One or more measurement microphones, such as may be established by the microphones 80 in FIG. 1 , may be used if available to further calibrate the channel characteristics. This may be made based on information received from the individual speakers/CPU 50 indicating microphones are on the speakers, for example.

If measurement microphones are available, the user can be guided through a measurement routine. In one example, the user is guided to cause each individual speaker in the system to emit a test sound (“chirp”) that the microphones 80 and/or microphone 18 of the CE device 12 detect and provide representative signals thereof to the processor or processors executing the logic, which, based on the test chirps, can adjust speaker parameters such as EQ, delays, and volume.

The example above uses a centralized master device to up-mix and render each of the “N” audio channels, sending those channels to the respective speakers. When wireless connections are used, and bandwidth is limited, a distributed architecture may be used, in which the same stereo audio from a master is sent to each speaker, and each speaker renders, from the stereo audio, its own respective channel. Details of this alternative architecture are set forth in U.S. Pat. No. 9,826,332, incorporated by reference in relevant part.

In determining distances using ranging, one or more measurement signals such as light beams may be transmitted, and reflections received. To determine distance the following equation may be used:
D=c(t ₁ −t ₀)

where c=speed of light, t₁is time of receipt, and t₀is time of transmission.

It may then be assumed that for each receiver, the distance to the wall closest to that receiver a midpoint of a projected planar surface. The midpoints may be communicated to a determination processor (which may be implemented by any of the processors herein) which projects respective planes from each midpoint.
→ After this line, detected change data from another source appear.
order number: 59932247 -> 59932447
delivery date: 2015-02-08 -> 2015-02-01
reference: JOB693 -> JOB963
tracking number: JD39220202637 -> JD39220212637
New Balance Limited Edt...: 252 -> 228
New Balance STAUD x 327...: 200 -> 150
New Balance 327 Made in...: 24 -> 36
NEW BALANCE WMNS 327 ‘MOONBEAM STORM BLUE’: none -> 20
The projected planar surfaces will intersect each other with the intersections defining the corners of the enclosure 70 and the portions of the projected planes within the corners defining the walls of the enclosure.

The above is but one simplified method for mapping the wall locations of the enclosure 70. More complex methods may be used. For example, the process above can be repeated multiple times to refine the wall locations. Additional reflections after time t₁at each receiver may also be used to ascertain whether a receiver's initial reflection is indeed from a wall or from an intervening object. Or, the transmitting assembly may be mounted on a gimbal to send multiple transmissions at multiple orientations such that the reflections detected by the receivers at some orientations may be received sooner than reflections received at other orientations, with the further reflection being assumed to be a wall and the earlier reflection assumed to be from an intervening object between the receiver and wall. Instead of a gimbal to steer the transmitting assembly, a micro-electrical mechanical system (MEMS) may be used.
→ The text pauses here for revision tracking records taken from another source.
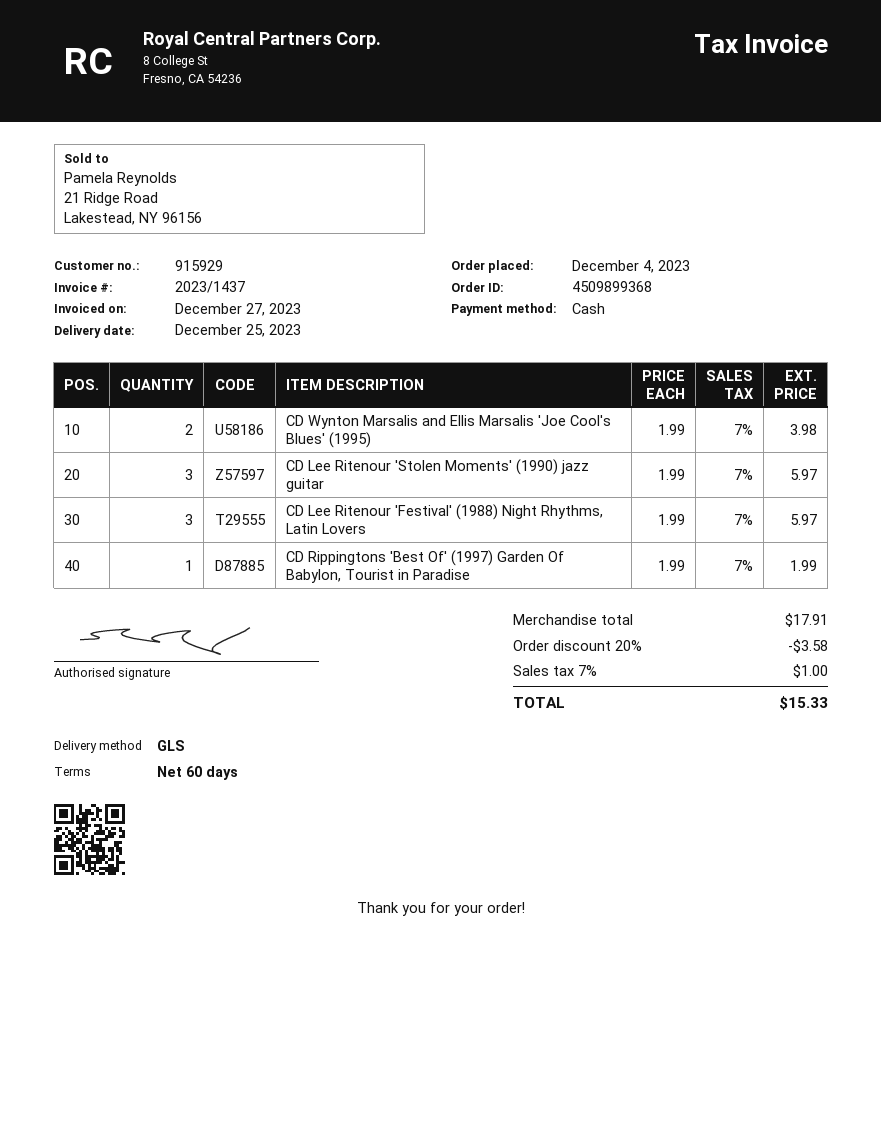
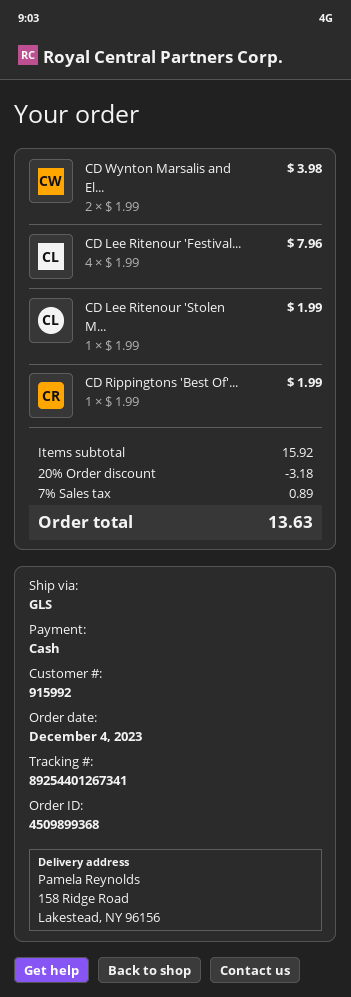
customer number: 915929 -> 915992
CD Lee Ritenour 'Stolen Moments' (1990) jazz guitar: 3 x 1.99 = 5.97 -> 1 x 1.99 = 1.99
CD Lee Ritenour 'Festival' (1988) Night Rhythms, Latin Lovers: 3 x 1.99 = 5.97 -> 4 x 1.99 = 7.96
subtotal: 17.91 -> 15.92
discount: 20% = 3.58 -> 20% = 3.18
tax: 7% = 1.00 -> 7% = 0.89
total: 15.33 -> 13.63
Yet again, in embodiments in which each location assembly knows its location and the locations of other assemblies by virtue of GPS information being communicated between the assemblies or by other means (e.g., manual location entry by an installer), the locations of the assemblies may be used in the computation of wall locations to ferret out false indications of wall locations arising from reflections from intervening objects. Yet again, it may be assumed, for the same purpose that each receiver is more or less at the same distance from its closest wall as the opposite receiver.

A combination of manual and automatic mapping may be used. For instance, a user may be presented with a UI such as those described above to indicate the locations of the walls of the enclosure, with subsequent reflections determined to have come from the walls based on the known locations of the LED assemblies being ignored and other reflections being inferred to be from intervening objects such as listeners or audio speakers. Similarly, the user may use a touch display to touch a presentation of an estimated model of the enclosure to indicate where audio speakers and/or listeners are, with reflections from those locations being ignored by the LED assemblies and other reflections inferred to be from the walls, thereby refining the map of the enclosure.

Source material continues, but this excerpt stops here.